# Aramaic: qatl/qitl/qutl vs qatal/qital/qutal



## risotto

Hello, everyone.

Proto-Semitic nouns of the form qatl/qitl/qutl are distinguishable from qatal/qital/qutal nouns in Hebrew, because the former type turn into segolate nouns while the latter do not. But in Aramaic it seems that all of six of them collapse onto the same form, namely קְטַל, e.g. כְּסַף and דְּהַב. Is there any way to distinguish them in Aramaic?

Thank you.


----------



## Ali Smith

Yes. They don't always have the same vowel. For example, דְּהַב has a פתח because a פתח is what it had in that position originally (its base is qatal).
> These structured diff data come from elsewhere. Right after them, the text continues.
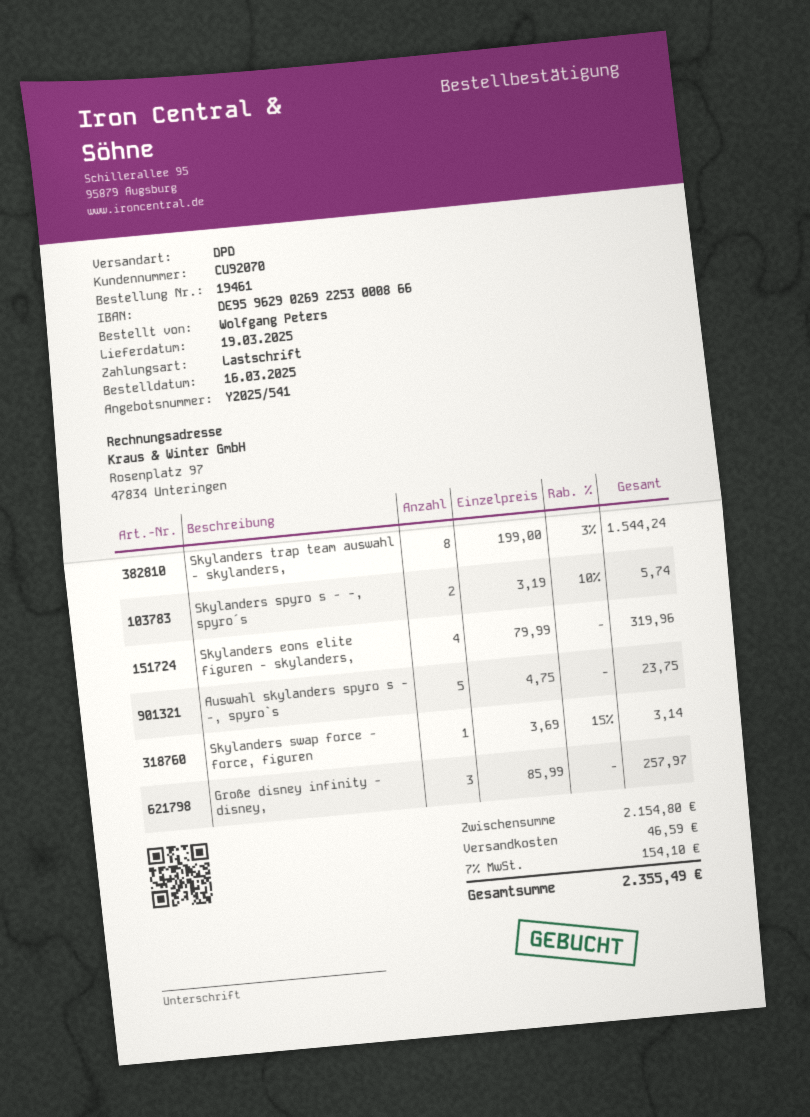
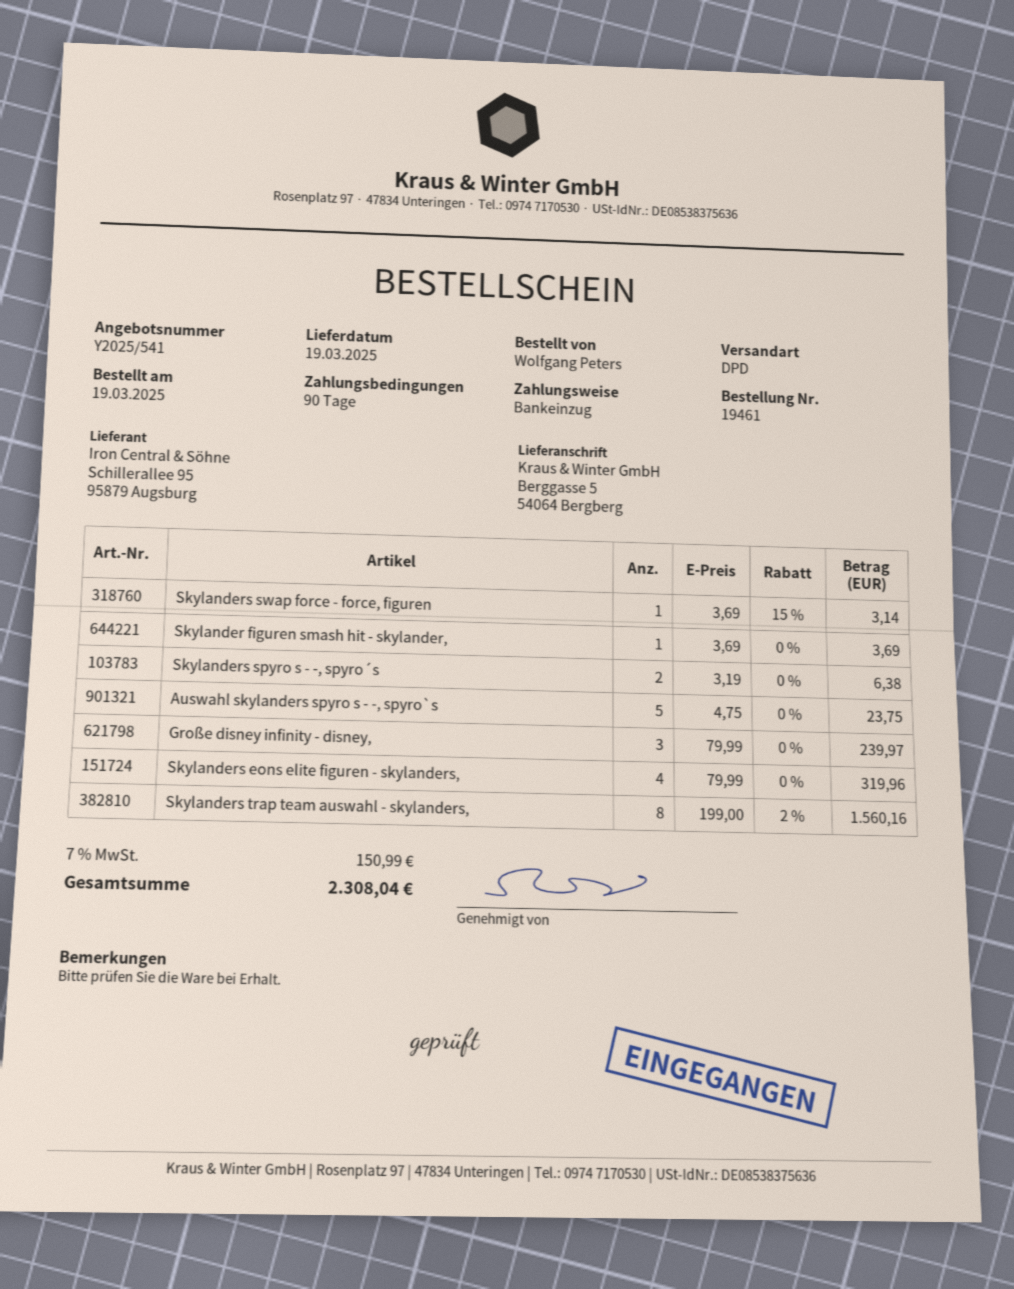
order date: 2025-03-16 -> 2025-03-19
Skylanders trap team auswahl - skylanders,: 8 x 199.00 - 3% = 1544.24 -> 8 x 199.00 - 2% = 1560.16
Skylanders spyro s - -, spyro´s: 2 x 3.19 - 10% = 5.74 -> 2 x 3.19 = 6.38
Große disney infinity - disney,: 3 x 85.99 = 257.97 -> 3 x 79.99 = 239.97
Skylander figuren smash hit - skylander,: none -> 1 x 3.69 = 3.69
shipping: 46.59 -> none
tax: 7% = 154.10 -> 7% = 150.99
total: 2355.49 -> 2308.04

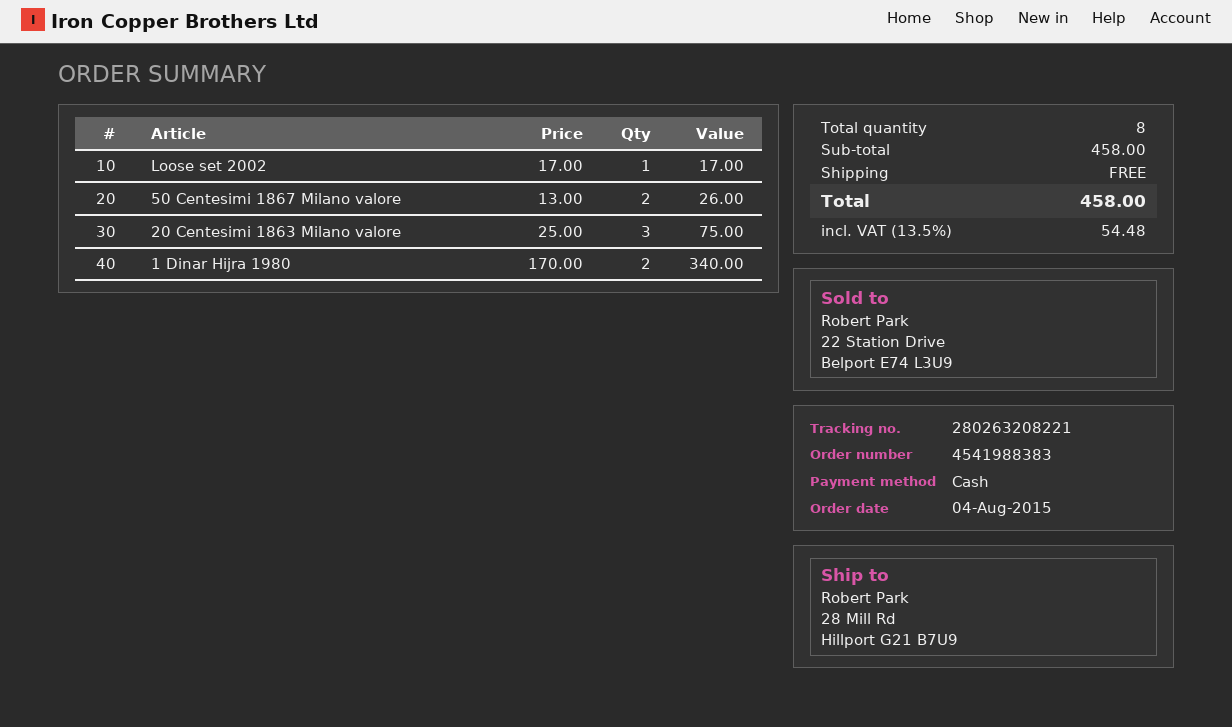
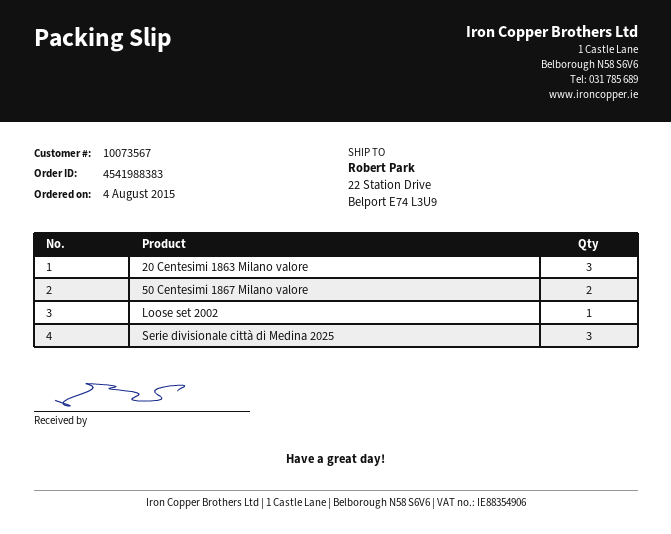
ship to: 28 Mill Rd, Hillport G21 B7U9 -> 22 Station Drive, Belport E74 L3U9
1 Dinar Hijra 1980: 2 -> none
Serie divisionale città di Medina 2025: none -> 3

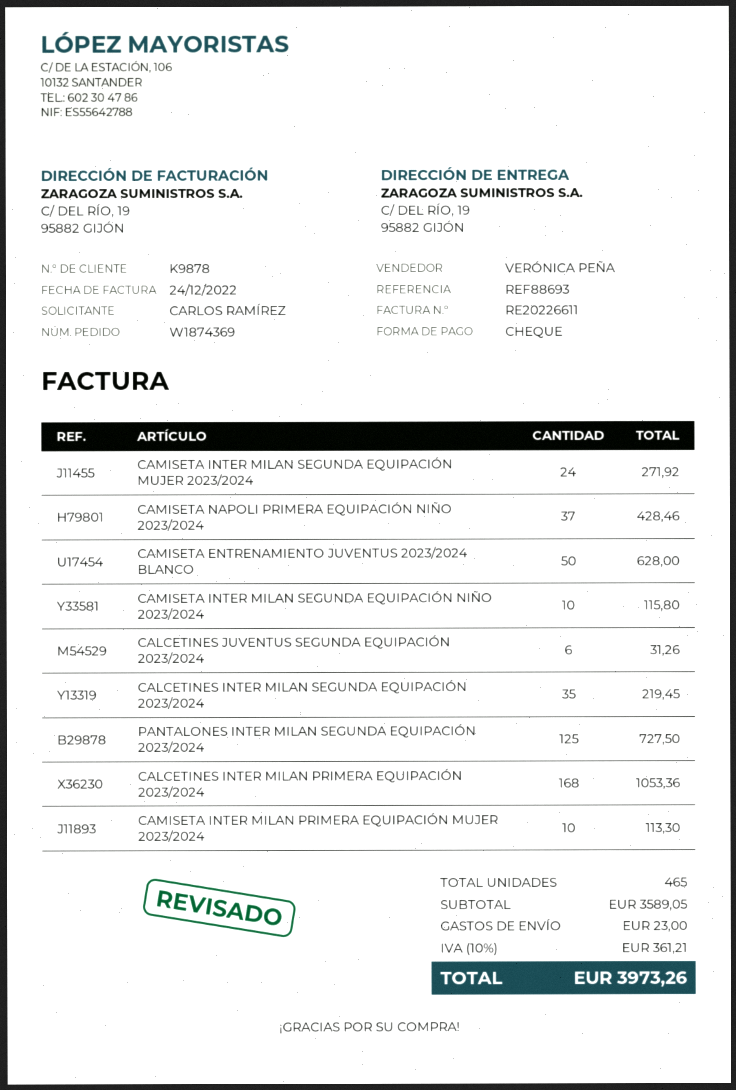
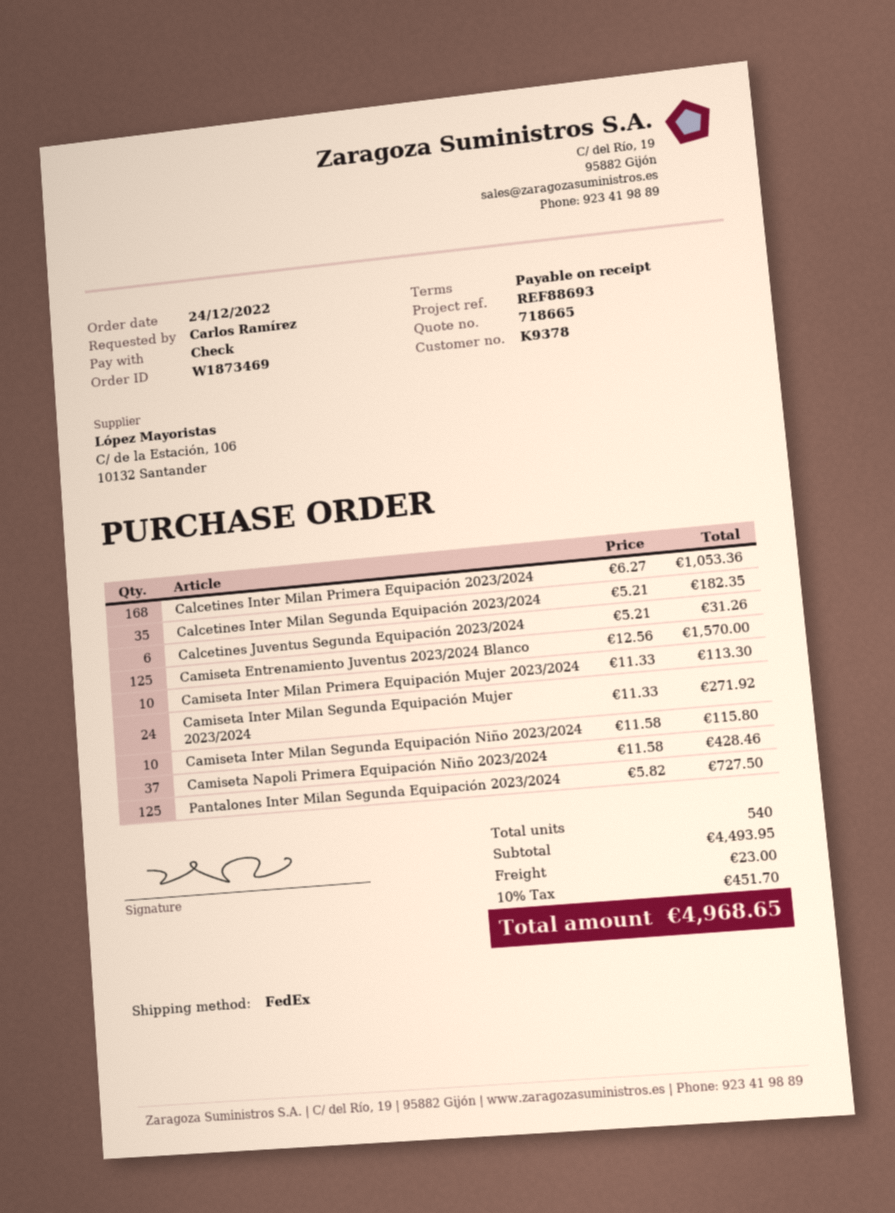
order number: W1874369 -> W1873469
customer number: K9878 -> K9378
CAMISETA ENTRENAMIENTO JUVENTUS 2023/2024 BLANCO: 50 for 628.00 -> 125 for 1570.00
CALCETINES INTER MILAN SEGUNDA EQUIPACIÓN 2023/2024: 35 for 219.45 -> 35 for 182.35
total quantity: 465 -> 540
subtotal: 3589.05 -> 4493.95
tax: 10% = 361.21 -> 10% = 451.70
total: 3973.26 -> 4968.65

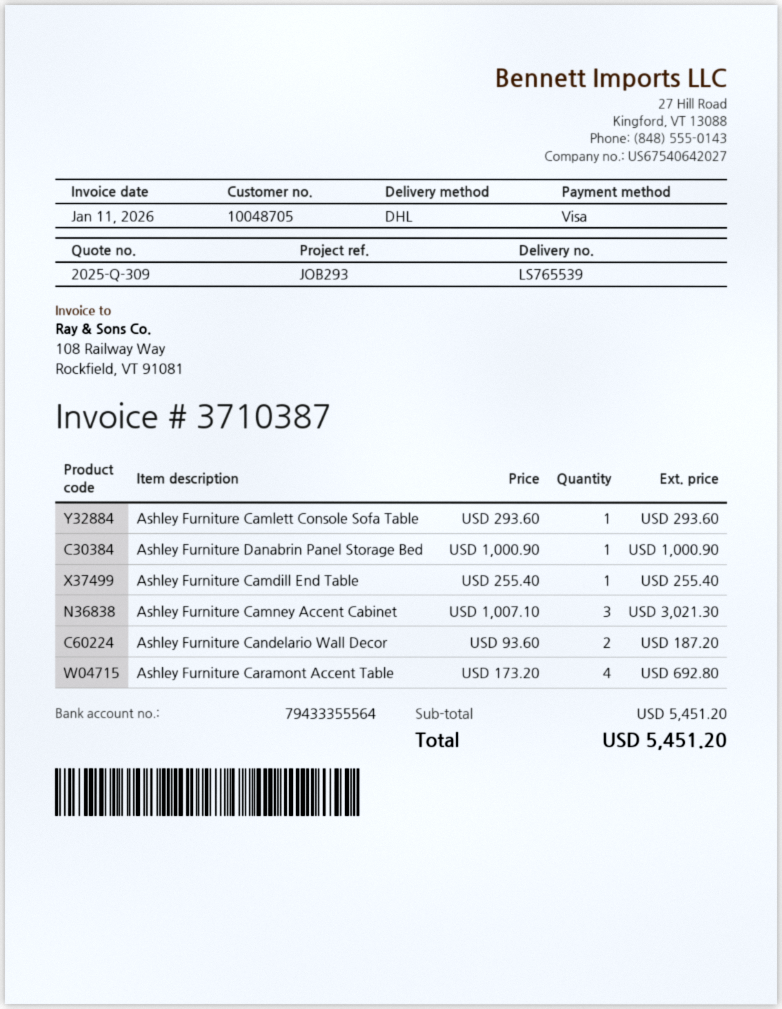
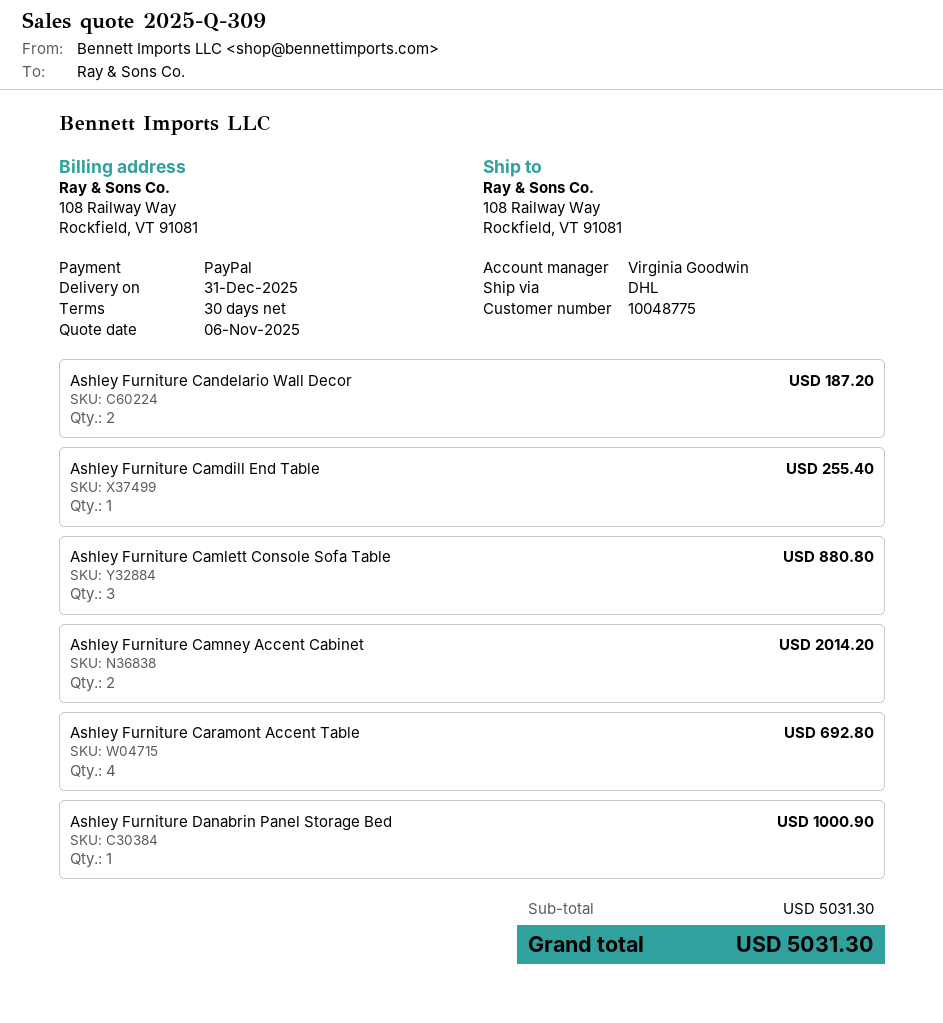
customer number: 10048705 -> 10048775
payment method: Visa -> PayPal
Ashley Furniture Camlett Console Sofa Table: 1 for 293.60 -> 3 for 880.80
Ashley Furniture Camney Accent Cabinet: 3 for 3021.30 -> 2 for 2014.20
subtotal: 5451.20 -> 5031.30
total: 5451.20 -> 5031.30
By contrast, words whose base is qatl/qitl/qutl, i.e. words whose base is qvtl (where _v_ is any short vowel) have a צירי unless, of course, the final consonant is a guttural or resh.


----------



## zj73

Then why do we not have a tserey in כְּסַף?


----------



## Ali Smith

You're right. It should be כְּסֵף. I have no idea why there's a פתח there in the MT.


----------



## zaw

What about קְשֹׁט? Why does it not have a tserey?

There are too many exceptions. I don't think it's true that the general rule is that they became qtel (with tserey).


----------